The Student News Site of Macalester College

The Mac Weekly

The Student News Site of Macalester College

The Mac Weekly

Volleyball stands strong against MIAC’s best

Volleyball stands strong against MIACs best

The tides have decidedly turned in what was once one of Macalester’s worst sports, as it undergoes a long-awaited resurgence. The last time Macalester’s volleyball side saw the MIAC playoffs was the year 2000, and that year was a special case where every team made it. These Scots own the longest playoff drought in any sport in the MIAC, but this year, history beckons for a team with energy, skill and a flair for the dramatic. 

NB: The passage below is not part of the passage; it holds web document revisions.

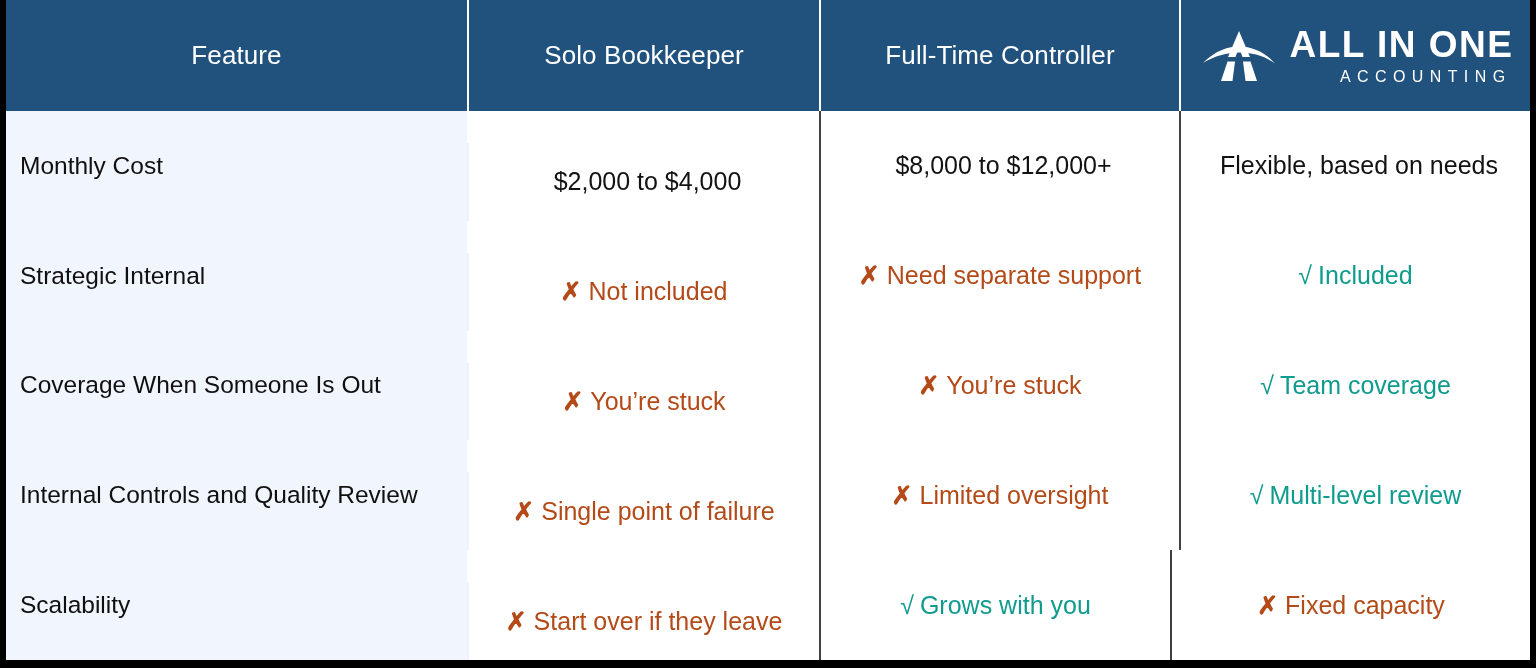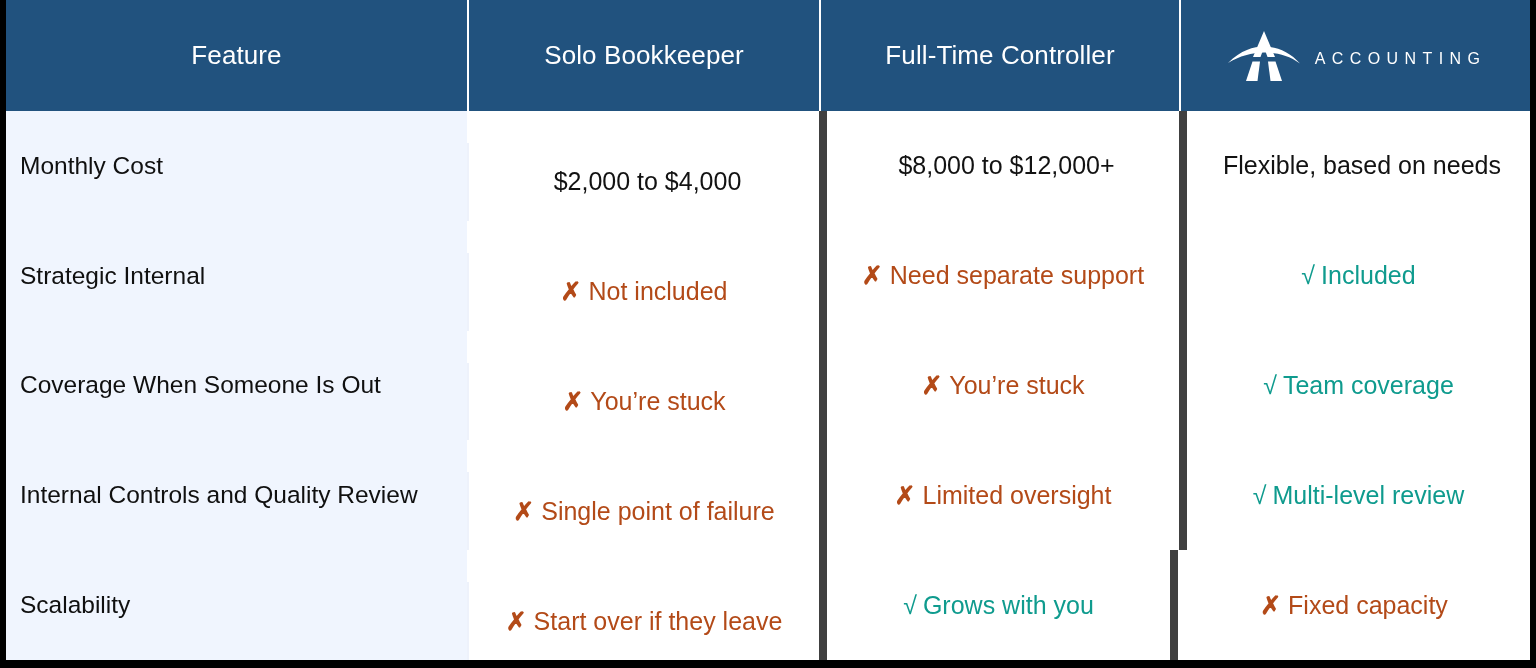--- a/index.html
+++ b/index.html
@@ -120,21 +120,21 @@
     background: #f0f5fe;
     justify-content: flex-start;
     padding-left: 14px;
     font-size: 24.5px;
     color: #101010;
   }
   .cell-value {
     background: #ffffff;
     justify-content: center;
     text-align: center;
-    border-left: 8px solid #404040;
+    border-left: 2px solid #404040;
   }
   .cell-value.first-value { border-left: 2px solid #eef2fb; margin-top: 32px; }
 
   .mark {
     font-weight: 700;
     margin-right: 7px;
     display: inline-block;
   }
   .neg { color: #b34a18; }
   .neg .mark { font-size: 25px; font-weight: 700; }
@@ -161,20 +161,21 @@
       <div class="header-cell col-c logo-wrap">
         <span class="logo-mark">
           <svg viewBox="0 0 74 56" width="74" height="56" aria-hidden="true">
             <path fill="#ffffff" d="M37 3 L48 29 L40.5 29 L37 19.5 L33.5 29 L26 29 Z"></path>
             <path fill="#ffffff" d="M1 35 C14 22 26.5 18.5 37 18.5 C50 18.5 63 24 73 35.5 C62 27.5 50 24.5 37 24.5 C25 24.5 12.5 28 1 35 Z"></path>
             <path fill="#ffffff" d="M25.5 33.5 L33 33.5 L30.5 53 L19 53 Z"></path>
             <path fill="#ffffff" d="M48.5 33.5 L41 33.5 L43.5 53 L55 53 Z"></path>
           </svg>
         </span>
         <span class="logo-text">
+          <span class="logo-line1">ALL IN ONE</span>
           <span class="logo-line2">ACCOUNTING</span>
         </span>
       </div>
     </div>
 
     <div class="body-rows">
 
       <div class="data-row">
         <div class="cell cell-feature col-feature">Monthly Cost</div>
         <div class="cell cell-value first-value col-a plain">

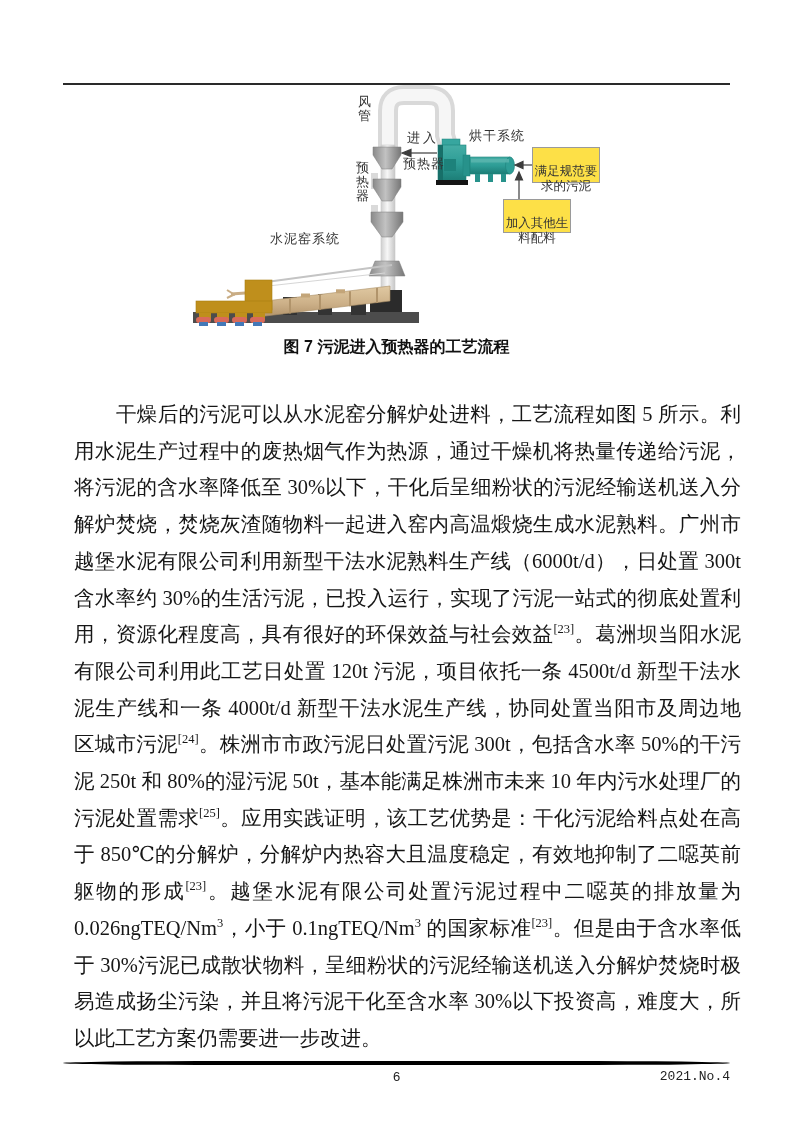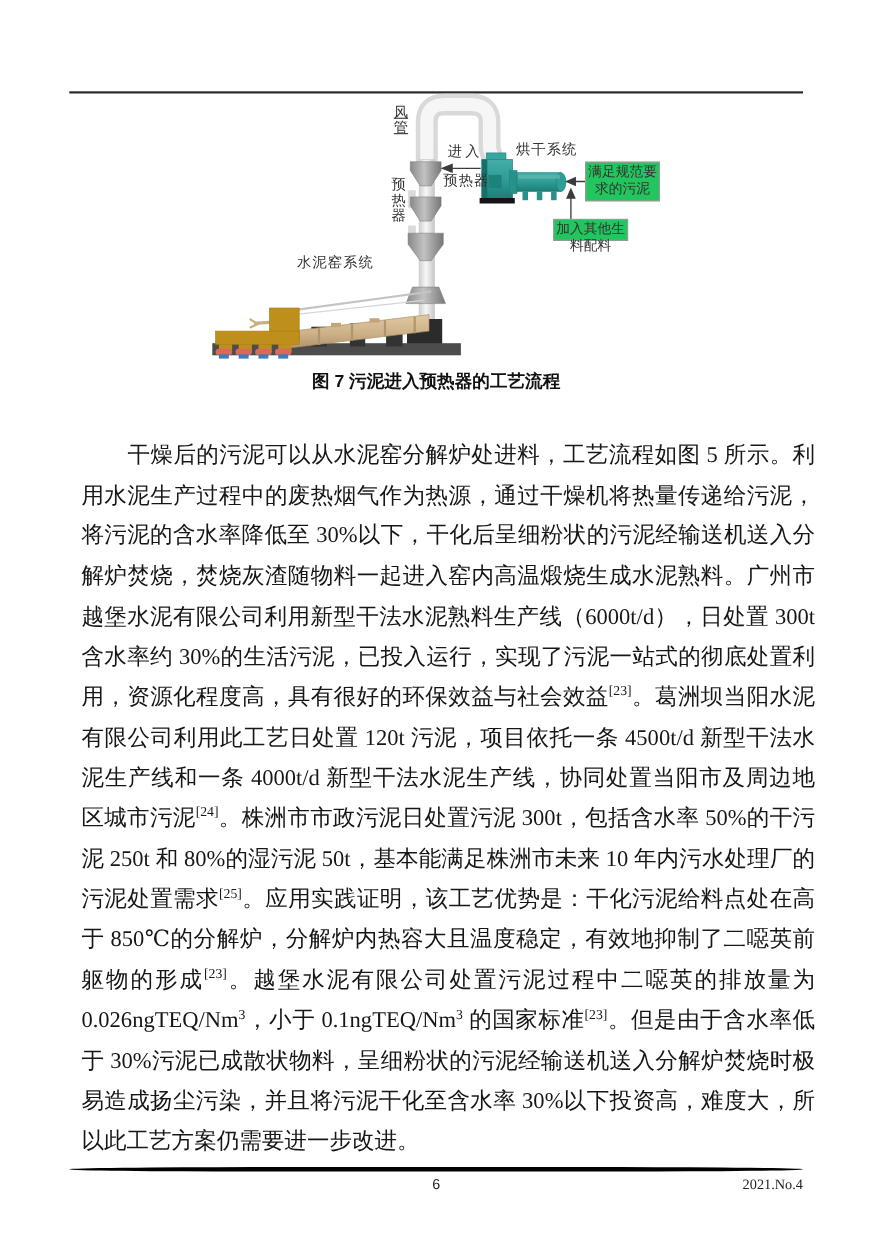--- a/index.html
+++ b/index.html
@@ -19,26 +19,26 @@
   
   .figure{position:absolute;left:185px;top:85px;width:420px;height:258px;}
   .figure svg{position:absolute;left:0;top:0;}
   .fig-label{
     position:absolute;font-size:13px;color:#333;line-height:15px;white-space:nowrap;
   }
   .fig-label.vertical{
     white-space:normal;word-break:break-all;width:15px;text-align:center;line-height:14px;
   }
   .fig-box{
-    position:absolute;box-sizing:border-box;border:1px solid #9a9a9a;background:#22c55e;
-    font-size:12.5px;line-height:15px;text-align:center;padding:1px 1px;color:#333;
+    position:absolute;box-sizing:border-box;border:1px solid #9a9a9a;background:#fde047;
+    font-size:12.5px;line-height:15px;text-align:center;padding:16px 1px;color:#333;
   }
   .box-sludge{left:347px;top:62px;width:68px;height:36px;}
   .box-materials{left:318px;top:114px;width:68px;height:20px;}
-  .label-duct{left:172px;top:10px;text-decoration:underline;}
+  .label-duct{left:172px;top:10px;}
   .label-enter{left:222px;top:45px;letter-spacing:3px;}
   .label-enter2{left:218px;top:71px;letter-spacing:1px;}
   .label-preheater{left:170px;top:76px;}
   .label-drying{left:284px;top:43px;letter-spacing:1px;}
   .label-kiln{left:85px;top:146px;letter-spacing:1px;}
   .figure-caption{
     position:absolute;left:63px;top:337px;width:667px;text-align:center;
     font-size:16px;font-weight:bold;color:#111;
     font-family:"Liberation Sans","DejaVu Sans",sans-serif;
   }
@@ -57,21 +57,21 @@
   .footer-rule{
     position:absolute;left:63px;top:1061px;width:667px;height:4px;background:#000;
     border-radius:50%/100%;
   }
   .footer-page-number{
     position:absolute;left:63px;top:1069px;width:667px;text-align:center;font-size:13px;color:#222;
     font-family:"Liberation Sans","DejaVu Sans",sans-serif;
   }
   .footer-issue{
     position:absolute;left:430px;top:1069px;width:300px;text-align:right;font-size:13px;color:#222;
-    font-family:Liberation Serif, serif;
+    font-family:Liberation Mono, monospace;
   }
 </style>
 </head>
 <body>
 
 <div class="page">
 
   <div class="header-rule"></div>
 
   <div class="figure">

In 2021, volleyball came to the end of their season with three games to play, and a chance at making the playoffs. However, they fell in all three contests and narrowly missed out. In 2022, they did the exact same thing. This year, they’ll hope to hold their energy through the close of the regular season and make it back to the dance in early November.

In a long pre-season full of non-conference opponents, the Scots went 5-6 against a wide array of foes. On Sept. 22, Macalester welcomed the Cobbers of Concordia College (Minn.) to the Leonard Center for their conference opener. Against a close rival that finished just above them in 2022, the Scots eventually fell 3-2, but showcased much of what has so far defined this season. 

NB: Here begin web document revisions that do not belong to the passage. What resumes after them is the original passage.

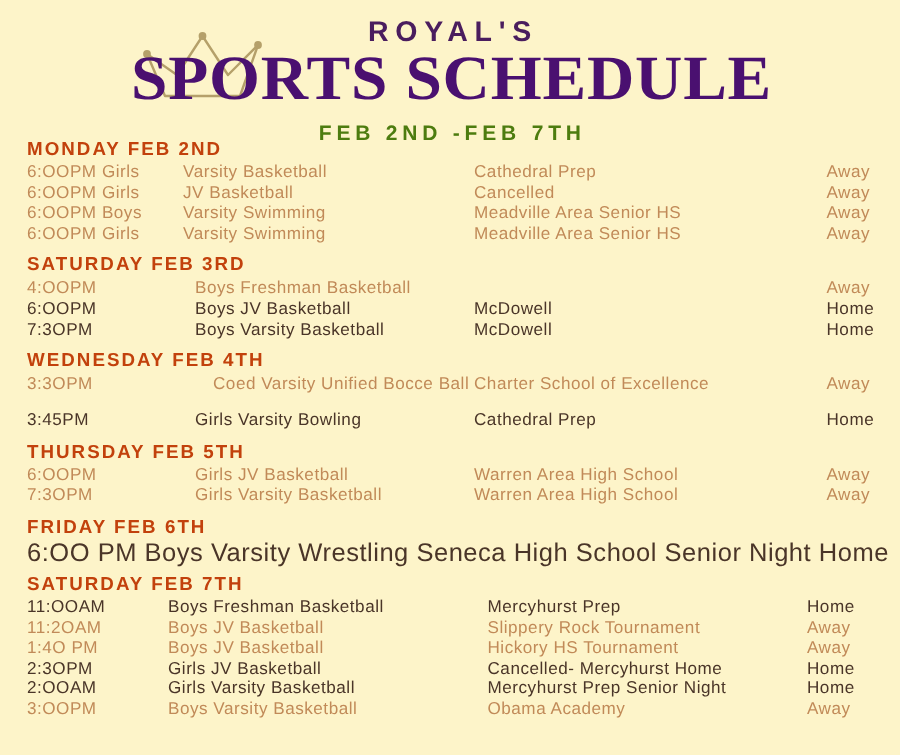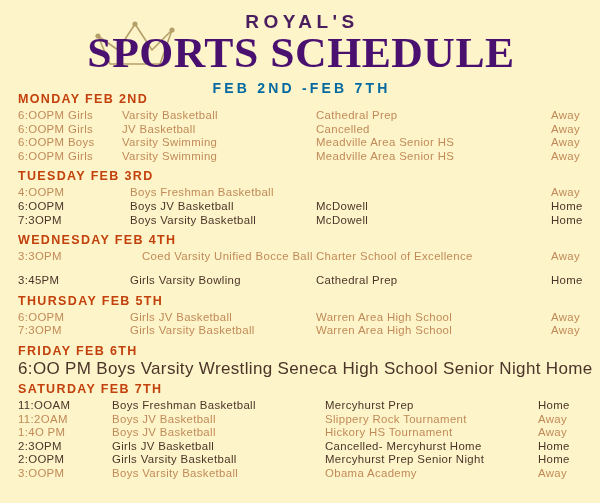--- a/index.html
+++ b/index.html
@@ -48,21 +48,21 @@
     color: #4a1070;
     line-height: 1;
     margin: 1px 0 0 0;
     padding-left: 2px;
     transform: scaleX(1.04);
   }
   .sub-title {
     font-size: 14px;
     font-weight: bold;
     letter-spacing: 3.2px;
-    color: #0369a1;
+    color: #4d7c0f;
     line-height: 1;
     margin: 7px 0 0 0;
     padding-left: 3px;
     text-align: center;
   }
 
   .crown {
     position: absolute;
     left: 88px;
     top: 16px;
@@ -182,21 +182,21 @@
           <div class="row">
             <div class="c-time light" style="left: 18px;">6:OOPM Girls</div>
             <div class="c-sport light" style="left: 122px;">Varsity Swimming</div>
             <div class="c-opp light" style="left: 316px;">Meadville Area Senior HS</div>
             <div class="c-loc light" style="left: 551px;">Away</div>
           </div>
         </div>
         <div class="spacer-sm"></div>
       </div>
       <div class="day-block">
-        <div class="day-header">TUESDAY FEB 3RD</div>
+        <div class="day-header">SATURDAY FEB 3RD</div>
         <div class="rows">
           <div class="row">
             <div class="c-time light" style="left: 18px;">4:OOPM</div>
             <div class="c-sport light" style="left: 130px;">Boys Freshman Basketball</div>
             <div class="c-loc light" style="left: 551px;">Away</div>
           </div>
           <div class="row">
             <div class="c-time dark" style="left: 18px;">6:OOPM</div>
             <div class="c-sport dark" style="left: 130px;">Boys JV Basketball</div>
             <div class="c-opp dark" style="left: 316px;">McDowell</div>
@@ -274,21 +274,21 @@
             <div class="c-opp light" style="left: 325px;">Hickory HS Tournament</div>
             <div class="c-loc light" style="left: 538px;">Away</div>
           </div>
           <div class="row">
             <div class="c-time dark" style="left: 18px;">2:3OPM</div>
             <div class="c-sport dark" style="left: 112px;">Girls JV Basketball</div>
             <div class="c-opp dark" style="left: 325px;">Cancelled- Mercyhurst Home</div>
             <div class="c-loc dark" style="left: 538px;">Home</div>
           </div>
           <div class="row">
-            <div class="c-time dark" style="left: 18px;">2:OOPM</div>
+            <div class="c-time dark" style="left: 18px;">2:OOAM</div>
             <div class="c-sport dark" style="left: 112px;">Girls Varsity Basketball</div>
             <div class="c-opp dark" style="left: 325px;">Mercyhurst Prep Senior Night</div>
             <div class="c-loc dark" style="left: 538px;">Home</div>
           </div>
           <div class="row">
             <div class="c-time light" style="left: 18px;">3:OOPM</div>
             <div class="c-sport light" style="left: 112px;">Boys Varsity Basketball</div>
             <div class="c-opp light" style="left: 325px; text-align: center;">Obama Academy</div>
             <div class="c-loc light" style="left: 538px;">Away</div>
           </div>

The scoreline itself is one thing. These Scots have a noted penchant for getting into marathon five-set battles, something players and Head Coach Mary Johnston wryly mentioned offhand in interviews. 

“Keeping them entertained,” as Grace Watkins ’26 put it, has also been a staple of the way these Scots sometimes play out their points. In each of the sets that the Scots lost to the Cobbers, they went down by double-digit margins before piecing together runs to make it close, even if they didn’t come all the way back. Those runs were often sparked by wild plays that saw Scots scramble across the court, making thrilling last ditch efforts to keep points alive, even down 19-6, as was the case in the fourth set.  

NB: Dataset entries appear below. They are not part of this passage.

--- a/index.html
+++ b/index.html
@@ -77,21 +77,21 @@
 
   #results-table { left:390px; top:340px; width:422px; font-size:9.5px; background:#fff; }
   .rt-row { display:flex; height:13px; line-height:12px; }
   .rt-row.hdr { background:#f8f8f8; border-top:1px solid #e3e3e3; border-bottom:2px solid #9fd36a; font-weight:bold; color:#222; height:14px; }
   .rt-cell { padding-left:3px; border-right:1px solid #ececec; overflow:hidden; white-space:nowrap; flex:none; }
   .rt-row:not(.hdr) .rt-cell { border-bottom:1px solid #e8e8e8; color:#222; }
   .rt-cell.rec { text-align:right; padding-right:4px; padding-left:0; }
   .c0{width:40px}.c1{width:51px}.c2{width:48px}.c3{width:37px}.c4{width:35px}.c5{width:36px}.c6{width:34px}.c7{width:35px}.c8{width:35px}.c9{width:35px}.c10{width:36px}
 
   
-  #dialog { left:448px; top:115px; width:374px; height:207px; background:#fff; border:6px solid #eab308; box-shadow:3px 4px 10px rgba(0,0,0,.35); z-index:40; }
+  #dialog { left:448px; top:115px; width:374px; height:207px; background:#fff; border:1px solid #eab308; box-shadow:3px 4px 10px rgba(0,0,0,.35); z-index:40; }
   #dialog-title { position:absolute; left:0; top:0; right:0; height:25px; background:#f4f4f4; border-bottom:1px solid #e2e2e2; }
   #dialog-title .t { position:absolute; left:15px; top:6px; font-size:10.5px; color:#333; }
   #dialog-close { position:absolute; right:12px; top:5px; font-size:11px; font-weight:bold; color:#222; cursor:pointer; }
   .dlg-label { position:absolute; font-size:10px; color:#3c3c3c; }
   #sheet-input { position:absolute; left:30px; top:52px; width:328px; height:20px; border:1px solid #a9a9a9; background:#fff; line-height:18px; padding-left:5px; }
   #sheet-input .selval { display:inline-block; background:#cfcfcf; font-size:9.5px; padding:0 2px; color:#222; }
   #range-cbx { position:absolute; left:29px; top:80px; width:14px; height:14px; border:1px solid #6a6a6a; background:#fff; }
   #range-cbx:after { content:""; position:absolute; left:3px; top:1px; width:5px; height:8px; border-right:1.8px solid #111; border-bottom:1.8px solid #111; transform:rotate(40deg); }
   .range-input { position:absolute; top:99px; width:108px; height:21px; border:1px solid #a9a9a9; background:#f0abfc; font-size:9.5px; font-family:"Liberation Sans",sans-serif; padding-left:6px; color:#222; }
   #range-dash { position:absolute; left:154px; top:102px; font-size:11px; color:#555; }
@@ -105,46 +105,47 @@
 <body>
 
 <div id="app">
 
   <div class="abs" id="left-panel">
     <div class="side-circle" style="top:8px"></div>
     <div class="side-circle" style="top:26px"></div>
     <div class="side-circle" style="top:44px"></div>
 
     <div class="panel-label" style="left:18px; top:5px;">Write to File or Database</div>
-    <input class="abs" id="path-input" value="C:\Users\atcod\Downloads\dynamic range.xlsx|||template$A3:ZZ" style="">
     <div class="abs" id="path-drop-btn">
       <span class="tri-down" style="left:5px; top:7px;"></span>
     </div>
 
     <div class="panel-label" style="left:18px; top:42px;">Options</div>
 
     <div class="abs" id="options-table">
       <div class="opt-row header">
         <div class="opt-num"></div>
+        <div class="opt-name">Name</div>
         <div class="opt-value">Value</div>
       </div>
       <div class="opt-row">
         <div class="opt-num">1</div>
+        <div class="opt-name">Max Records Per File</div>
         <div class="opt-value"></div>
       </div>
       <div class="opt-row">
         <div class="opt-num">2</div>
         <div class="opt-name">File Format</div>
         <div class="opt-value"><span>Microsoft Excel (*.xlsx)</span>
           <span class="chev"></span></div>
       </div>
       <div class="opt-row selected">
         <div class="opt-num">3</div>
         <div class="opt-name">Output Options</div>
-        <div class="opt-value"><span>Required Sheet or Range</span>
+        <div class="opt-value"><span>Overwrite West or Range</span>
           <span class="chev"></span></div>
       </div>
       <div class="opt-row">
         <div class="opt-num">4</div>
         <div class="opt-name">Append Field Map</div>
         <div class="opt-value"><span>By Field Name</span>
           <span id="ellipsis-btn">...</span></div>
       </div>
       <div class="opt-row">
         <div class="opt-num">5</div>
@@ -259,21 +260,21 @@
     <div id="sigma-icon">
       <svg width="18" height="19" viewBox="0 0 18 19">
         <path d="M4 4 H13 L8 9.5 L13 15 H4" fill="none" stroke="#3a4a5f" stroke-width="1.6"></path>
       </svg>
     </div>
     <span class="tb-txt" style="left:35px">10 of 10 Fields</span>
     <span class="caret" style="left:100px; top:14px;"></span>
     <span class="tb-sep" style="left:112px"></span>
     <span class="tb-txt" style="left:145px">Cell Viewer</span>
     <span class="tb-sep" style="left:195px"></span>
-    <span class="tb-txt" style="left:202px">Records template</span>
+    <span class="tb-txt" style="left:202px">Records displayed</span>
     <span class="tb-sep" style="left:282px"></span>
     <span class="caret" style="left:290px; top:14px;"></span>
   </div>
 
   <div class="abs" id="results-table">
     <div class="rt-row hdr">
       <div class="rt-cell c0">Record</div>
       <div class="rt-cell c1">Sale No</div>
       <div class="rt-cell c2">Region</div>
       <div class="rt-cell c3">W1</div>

Against Bethel University on Sept. 23, who went 8-3 and easily beat the Scots in 2022, the determination Macalester showed in the Concordia match carried over, and was finally met with reward. The Scots went down 1-0, then 2-1 despite a second set fightback. For another team, there may have been pessimistic scenes, with an on-paper superior opponent one set away from victory. The Scots hadn’t beaten the Royals in 12 years, and it seemed like another one in the loss column. 

However, the Scots wouldn’t go that easily. In a chaotic fourth set that went back and forth and where neither side could hold momentum, the Scots battled to a 17-17 score, then proceeded to lose only two further points to win and force a decisive fifth set. The Scots jumped out to a lead, allowed Bethel back into it, then went back and forth and reached a 14-13 match point opportunity. Receiving the serve, a chaotic point ensued, until a Stephanie Geber ’25 kill ended it, sealing a famous win for the Scots.

“[The Bethel win] was our team just working really hard at the things that we’re trying to get them to do,” Coach Johnston said of the historic match. “[Focusing] on the process, [going] back to things that work and just believing in themselves and being for each other; those are things that we try to talk about.”

In a blink-and-you’ll-miss-it 11-game season, where every match counts and any team hoping to make waves must capitalize on their opportunities, the Bethel win both inspires confidence and opens up end-of-season possibilities. Extra wins, especially against good teams, go a long way to help a squad’s ambitions. 

Coach Johnston, whose unmissable courtside energy boosts the Scots throughout their matches, isn’t as concerned with the results as much as the processes that eventually lead to success. 

“Well, I mean, everyone wants to win and be in the playoffs, right?” Johnston said. “So I feel like that’s kind of a given thing that we want to work on. But more than that, just having our team be more process-focused, and really getting good and confident with skills, and trying to really just be present and be focused on the process rather than so focused on results.”

From 2013 to 2019, the Scots endured an almighty dry spell where they only won two conference games across six seasons. In 2021, they roared back and had a shot at the playoffs going into the last few games. That improvement was no coincidence — that year saw the introduction of players like Torrance Williams ’25, Geber, Grace Galer ’25, Adisa Preston ’25 and others who still form much of this team’s core. 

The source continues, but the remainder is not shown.